* Data extracts:
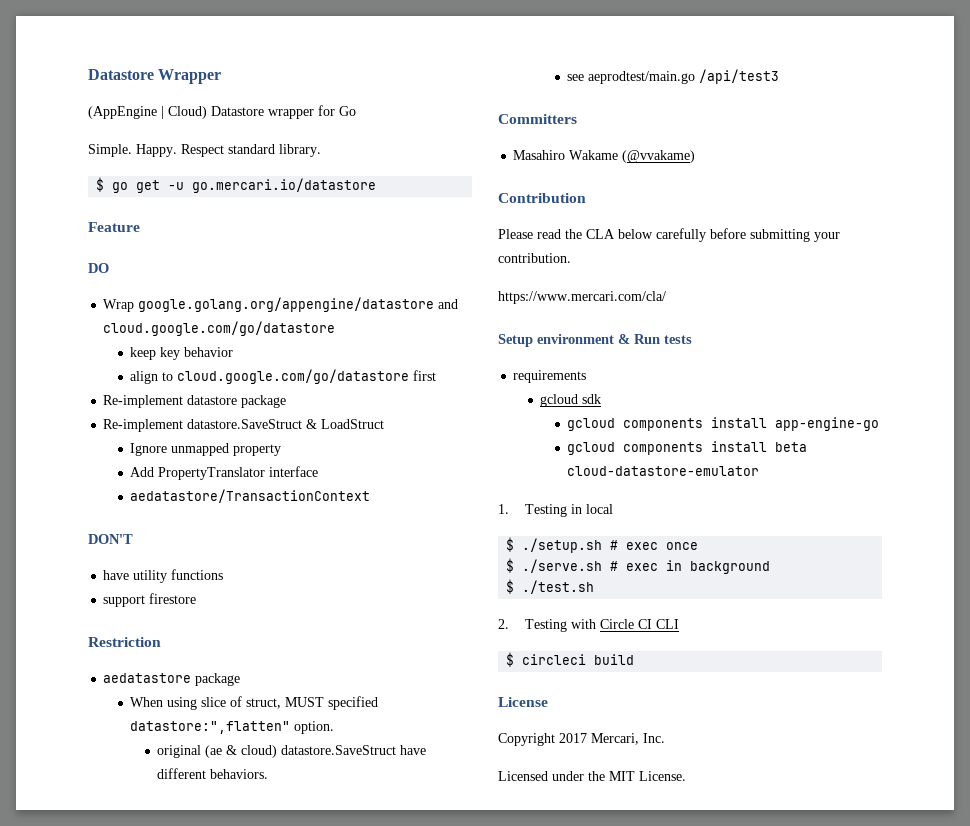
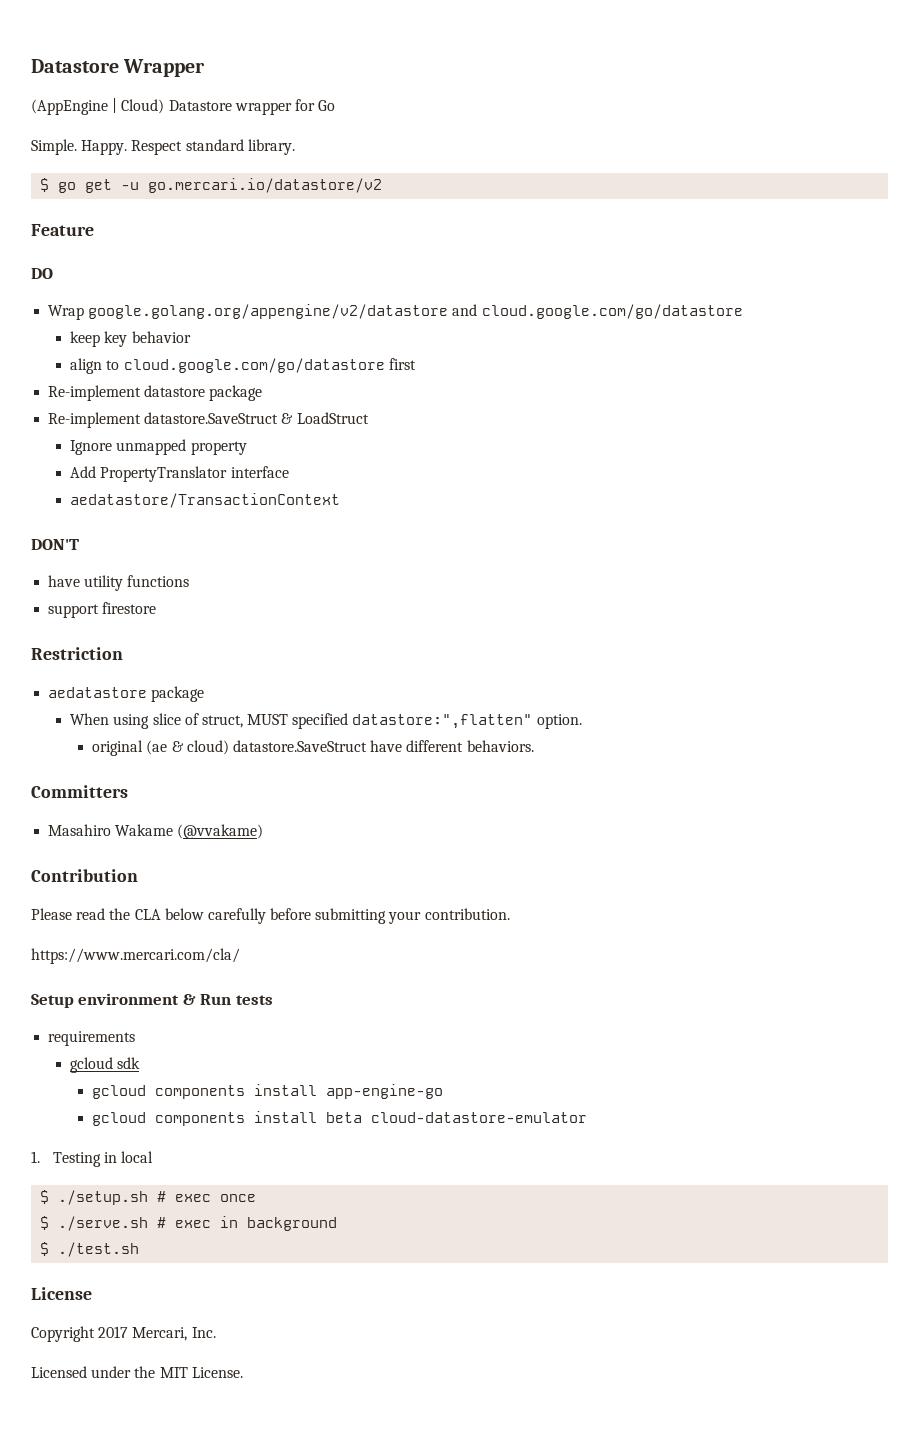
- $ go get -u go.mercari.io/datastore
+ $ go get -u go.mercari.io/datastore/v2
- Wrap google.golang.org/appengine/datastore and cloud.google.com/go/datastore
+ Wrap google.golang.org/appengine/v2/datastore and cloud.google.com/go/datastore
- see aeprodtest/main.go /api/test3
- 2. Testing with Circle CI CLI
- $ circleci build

* * *

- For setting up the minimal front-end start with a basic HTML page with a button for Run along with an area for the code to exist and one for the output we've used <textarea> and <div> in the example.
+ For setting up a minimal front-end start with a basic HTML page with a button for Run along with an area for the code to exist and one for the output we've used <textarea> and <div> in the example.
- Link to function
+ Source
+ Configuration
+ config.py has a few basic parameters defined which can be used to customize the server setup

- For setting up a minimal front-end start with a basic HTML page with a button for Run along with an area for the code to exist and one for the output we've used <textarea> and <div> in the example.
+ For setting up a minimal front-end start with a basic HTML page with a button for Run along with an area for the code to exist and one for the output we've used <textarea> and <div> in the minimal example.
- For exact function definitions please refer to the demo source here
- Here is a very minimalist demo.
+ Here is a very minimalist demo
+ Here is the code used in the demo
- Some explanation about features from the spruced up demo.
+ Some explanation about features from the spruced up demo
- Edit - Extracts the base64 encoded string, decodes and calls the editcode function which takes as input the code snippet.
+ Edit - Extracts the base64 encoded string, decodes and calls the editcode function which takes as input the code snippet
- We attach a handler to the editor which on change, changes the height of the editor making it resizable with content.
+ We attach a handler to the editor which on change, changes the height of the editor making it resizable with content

* What to produce: How many lines in the records contain the word "encoded"? Answer with the number alone.

* The answer: 2